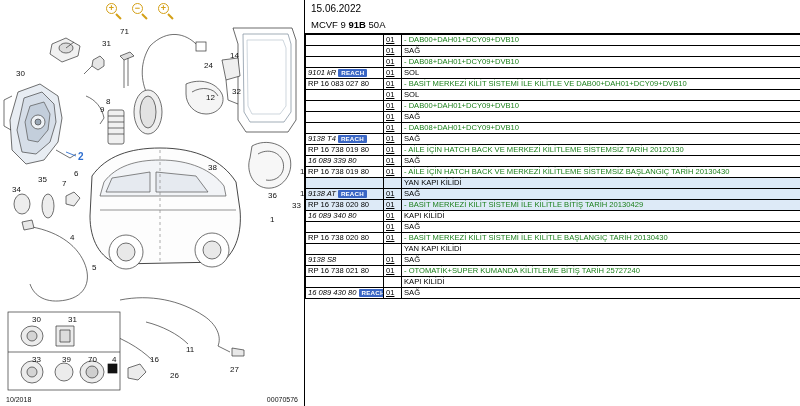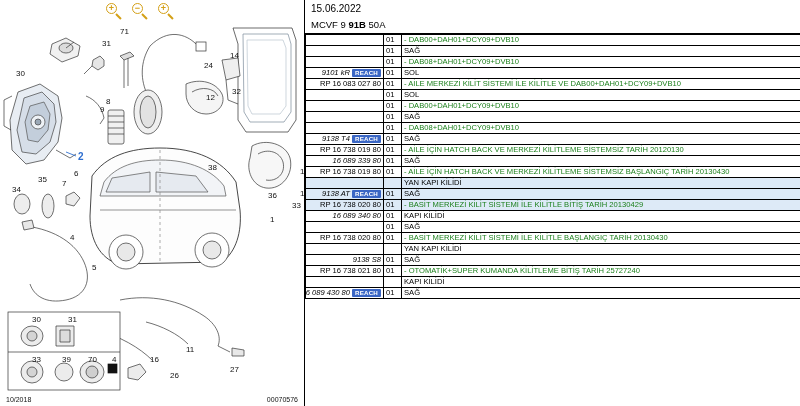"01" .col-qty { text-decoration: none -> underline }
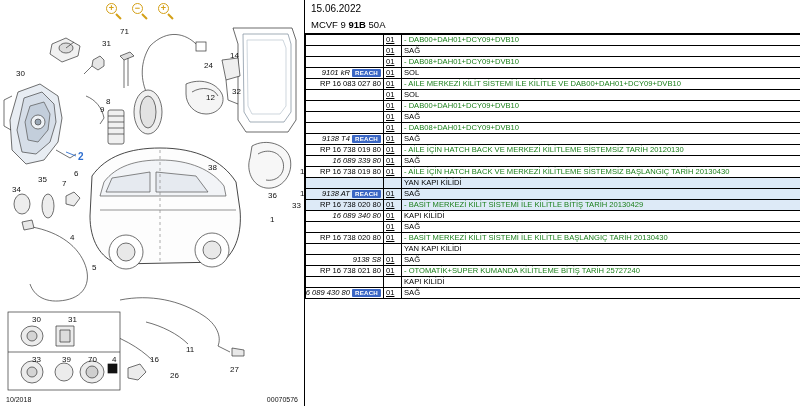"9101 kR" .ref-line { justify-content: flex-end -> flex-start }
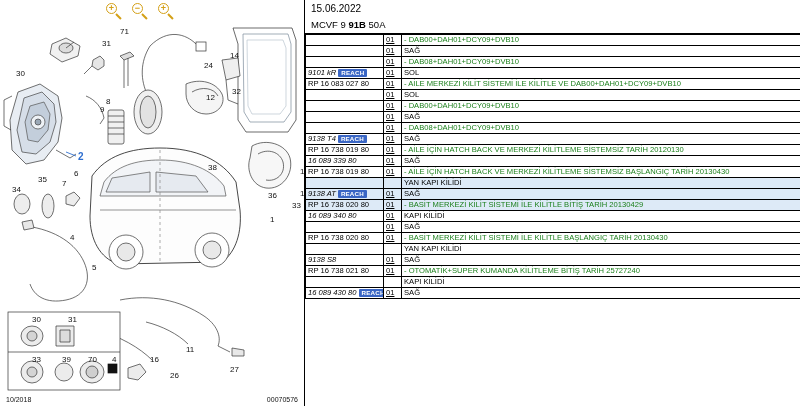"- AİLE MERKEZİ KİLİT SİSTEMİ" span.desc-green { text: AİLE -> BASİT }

•••

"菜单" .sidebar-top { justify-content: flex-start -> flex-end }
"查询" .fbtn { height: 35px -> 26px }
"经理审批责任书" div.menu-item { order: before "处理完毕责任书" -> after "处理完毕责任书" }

•••

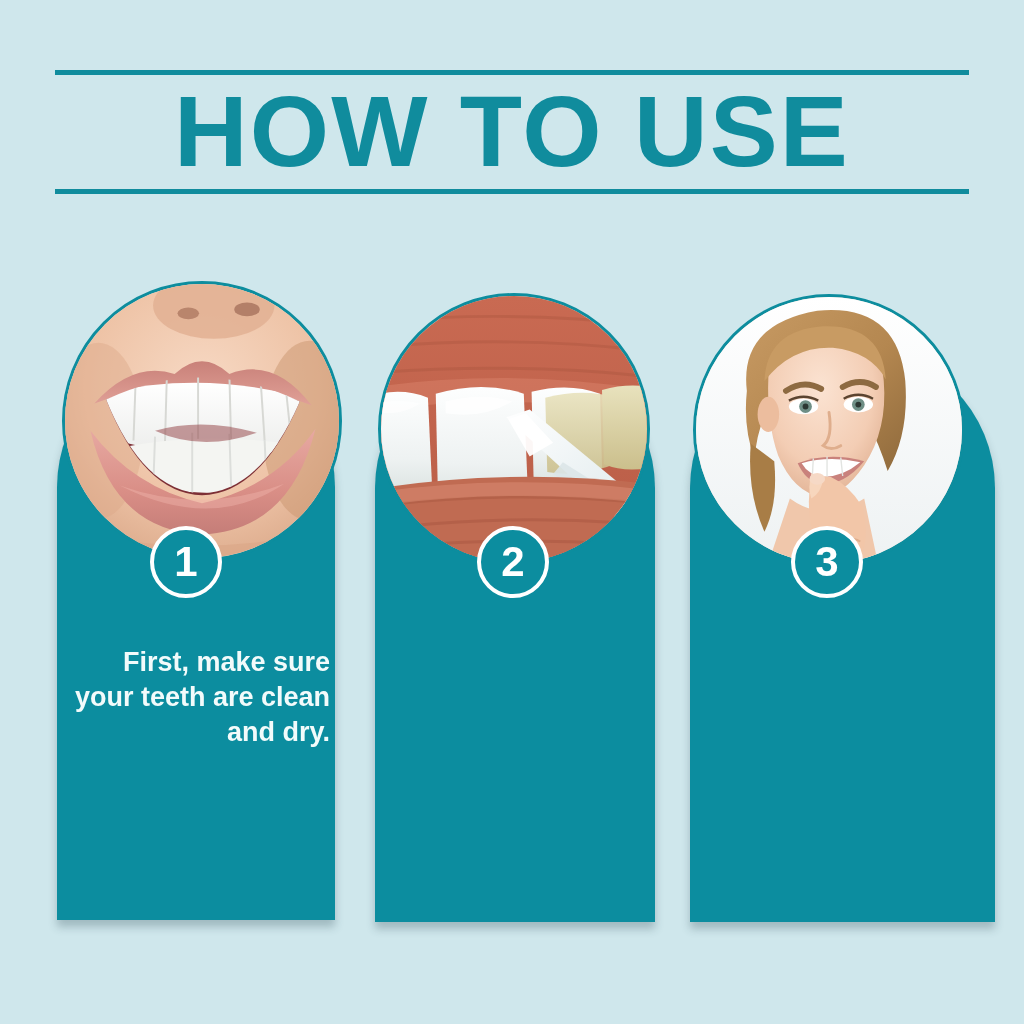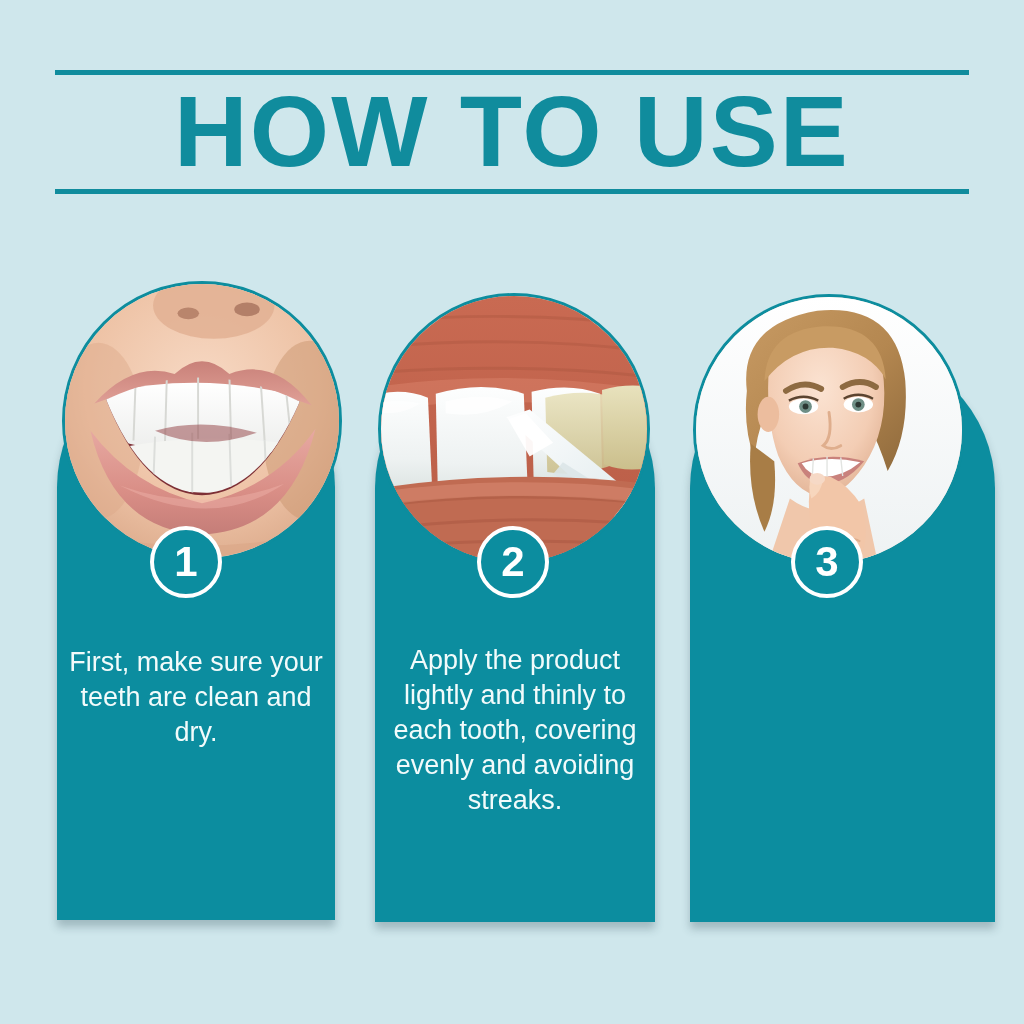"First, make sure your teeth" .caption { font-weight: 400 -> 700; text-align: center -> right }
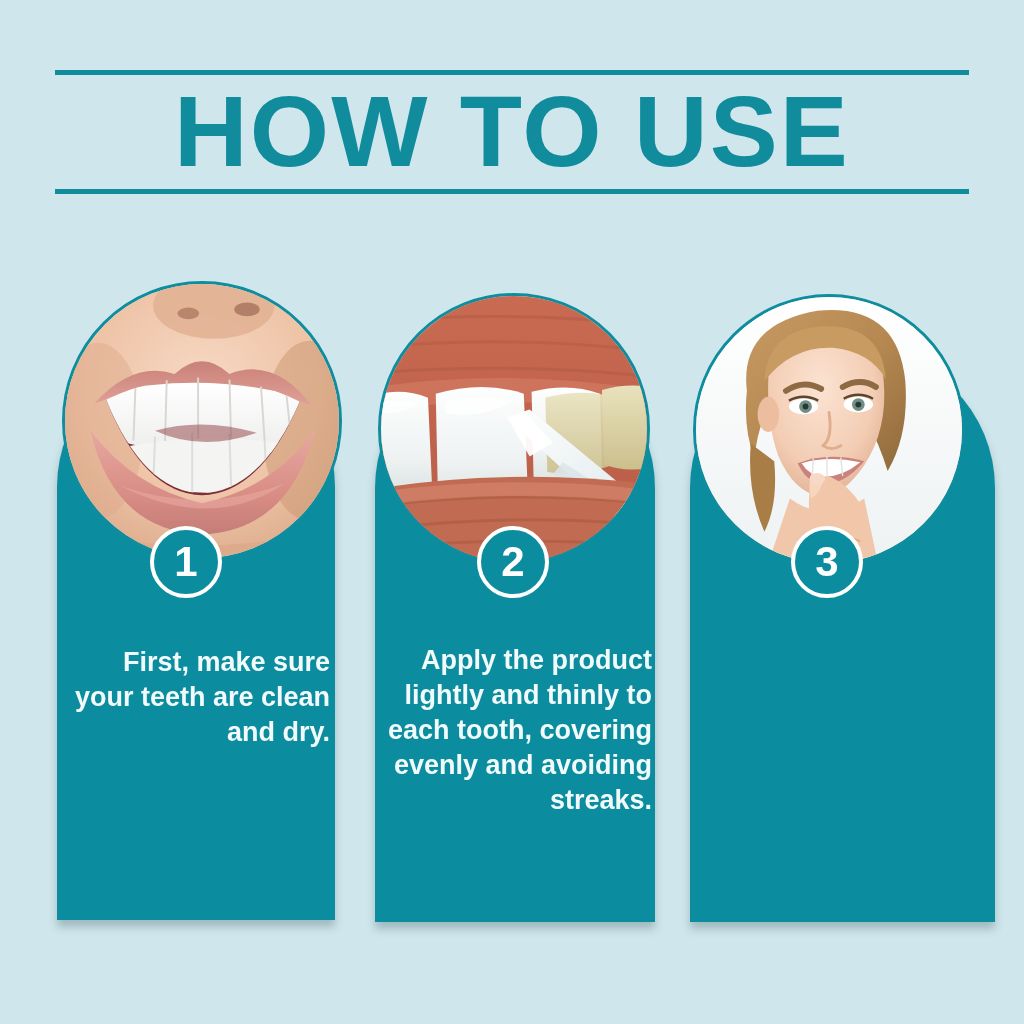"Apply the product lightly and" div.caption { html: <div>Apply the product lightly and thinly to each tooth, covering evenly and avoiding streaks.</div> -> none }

•••

### Exercise instructions:
In the records above, find the line containing "make sure your" and the line containing "html: <div>Apply the", then give both of them again word for word along with every line between. Omit any pictures.

### Exercise output:
"First, make sure your teeth" .caption { font-weight: 400 -> 700; text-align: center -> right }
"Apply the product lightly and" div.caption { html: <div>Apply the product lightly and thinly to each tooth, covering evenly and avoiding streaks.</div> -> none }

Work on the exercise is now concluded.